Iglesias de Santo Tomás y El Calvario
Del lado este de la plaza central se encuentra la Iglesia de Santo Tomás y su monasterio, construidos en estilo colonial por frailes dominicanos en 1540 sobre un sitio arqueológico prehispánico. Se acostumbra que los lugareños entren a la iglesia por la entrada principal, después de subir la escalinata semicircular de 18 gradas, las cuales representan cada uno de los meses del calendario maya. Los visitantes entran por la entrada lateral.
Al otro lado de la plaza se encuentra la Capilla de El Calvario que es más pequeña y usada exclusivamente por los maya para ritos cristianos y maya.

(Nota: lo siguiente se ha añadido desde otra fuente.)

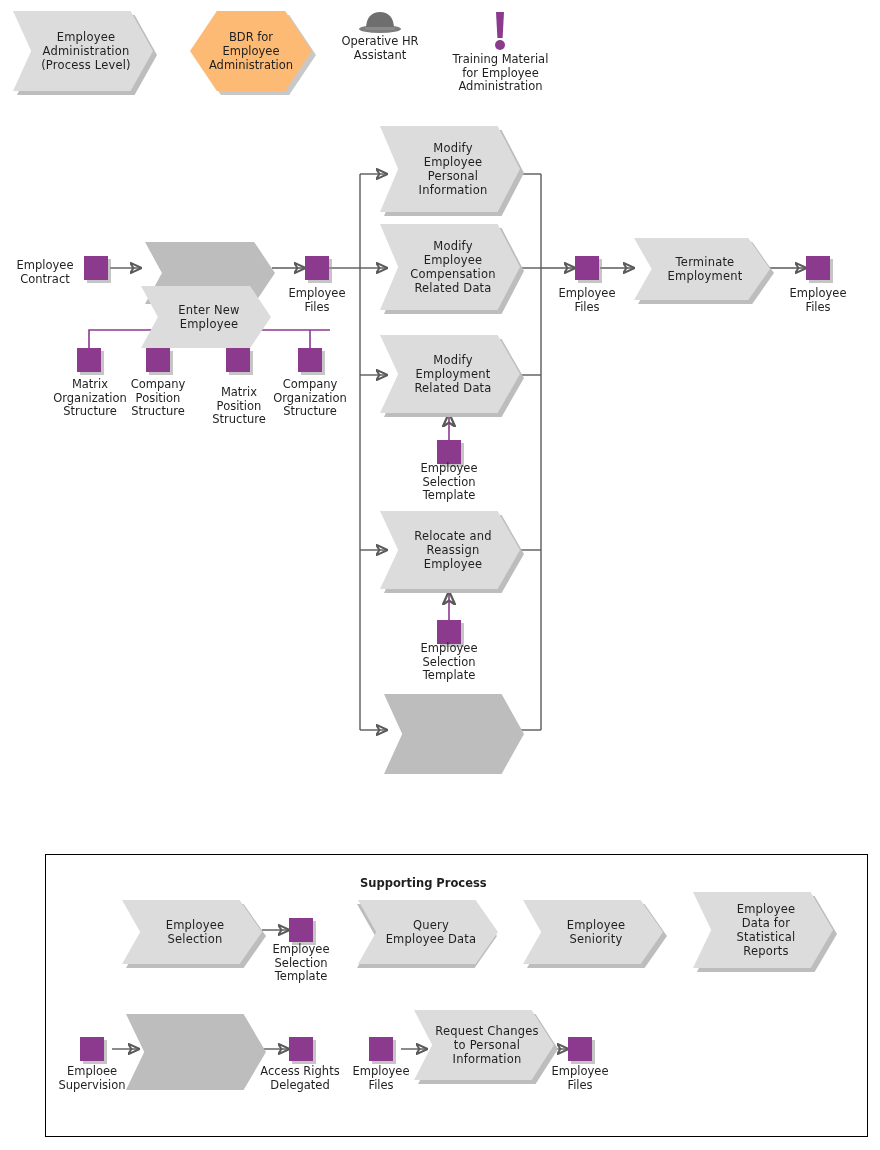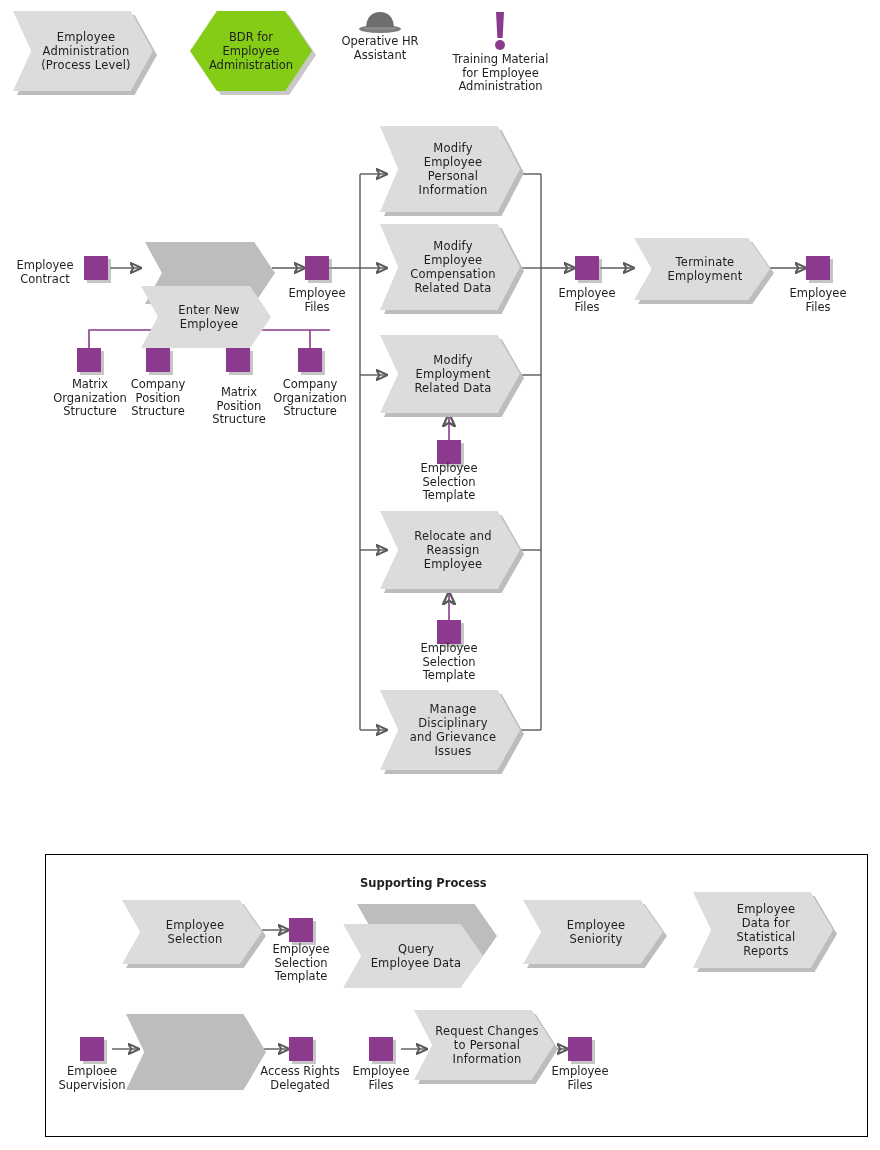--- a/index.html
+++ b/index.html
@@ -25,21 +25,21 @@
   .chev .lbl{padding:0 8px 0 14px;width:100%;box-sizing:border-box;}
   .chev-shadow{
     position:absolute;background:#bdbdbd;
     -webkit-clip-path:polygon(0 0, 84% 0, 100% 50%, 84% 100%, 0 100%, 13% 50%);
     clip-path:polygon(0 0, 84% 0, 100% 50%, 84% 100%, 0 100%, 13% 50%);
     z-index:0;
   }
 
   
   .hex{
-    position:absolute;background:#84cc16;
+    position:absolute;background:#fdba74;
     -webkit-clip-path:polygon(22% 0, 78% 0, 100% 50%, 78% 100%, 22% 100%, 0 50%);
     clip-path:polygon(22% 0, 78% 0, 100% 50%, 78% 100%, 22% 100%, 0 50%);
     display:flex;align-items:center;justify-content:center;text-align:center;
     font-size:11.5px;line-height:14px;color:#1f1f1f;
   }
   .hex-shadow{
     position:absolute;background:#c8c8c8;
     -webkit-clip-path:polygon(22% 0, 78% 0, 100% 50%, 78% 100%, 22% 100%, 0 50%);
     clip-path:polygon(22% 0, 78% 0, 100% 50%, 78% 100%, 22% 100%, 0 50%);
   }
@@ -239,26 +239,20 @@
 Reassign
 Employee</span>
   </div>
 
   <div class="sq" style="left:437px;top:620px;"></div>
   <div class="lab" style="left: 411px; top: 642px; width: 76px; white-space: pre-line;">Employee
 Selection
 Template</div>
 
   <div class="chev-shadow" style="left:384px;top:694px;width:140px;height:80px;"></div>
-  <div class="chev" style="left:380px;top:690px;width:140px;height:80px;">
-    <span class="lbl" style="white-space: pre-line;">Manage
-Disciplinary
-and Grievance
-Issues</span>
-  </div>
 
   <div class="sq" style="left:575px;top:256px;"></div>
   <div class="lab" style="left: 551px; top: 287px; width: 72px; white-space: pre-line;">Employee
 Files</div>
 
   <div class="chev-shadow" style="left:638px;top:242px;width:136px;height:62px;"></div>
   <div class="chev" style="left:634px;top:238px;width:136px;height:62px;">
     <span class="lbl" style="white-space: pre-line;">Terminate
 Employment</span>
   </div>
@@ -275,21 +269,21 @@
     <span class="lbl" style="white-space: pre-line;">Employee
 Selection</span>
   </div>
 
   <div class="sq" style="left:289px;top:918px;"></div>
   <div class="lab" style="left: 263px; top: 943px; width: 76px; white-space: pre-line;">Employee
 Selection
 Template</div>
 
   <div class="chev-shadow" style="left:357px;top:904px;width:140px;height:64px;"></div>
-  <div class="chev" style="left:343px;top:900px;width:140px;height:64px;margin-top:24px;">
+  <div class="chev" style="left:358px;top:900px;width:140px;height:64px;">
     <span class="lbl" style="white-space: pre-line;">Query
 Employee Data</span>
   </div>
 
   <div class="chev-shadow" style="left:527px;top:904px;width:140px;height:64px;"></div>
   <div class="chev" style="left:523px;top:900px;width:140px;height:64px;">
     <span class="lbl" style="white-space: pre-line;">Employee
 Seniority</span>
   </div>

De acuerdo con las costumbres indígenas, un sacerdote maya Chuch-Cajau quien se aferra fuertemente a la fe de sus antepasados, llega con su familia. En la grada inferior de la Iglesia de Santo Tomás, se eleva humo negro de un rudo altar de piedra. El Chuch-Cajau y su familia se acercan al altar. Empieza sus oraciones y quema mazorcas de maíz. Su esposa e hija se ponen en cuclillas y el niño se arrodilla al lado de su padre. Entonces empieza a voltearse hacia cada uno de los puntos cardinales y alimenta las brasas que arden con joc-pom (copal). Ahora está seguro que el humo será llevado a los espíritus de sus antepasados para que ellos vengan a rogar con él a las divinidades. Le ruega a Santiago para que sus oraciones viajen dentro del humo. Ahora el hijo llena el incensario con brazas de copal y el grupo sube las gradas que se van estrechando, para arrodillarse frente a la entrada de la iglesia que está abierta.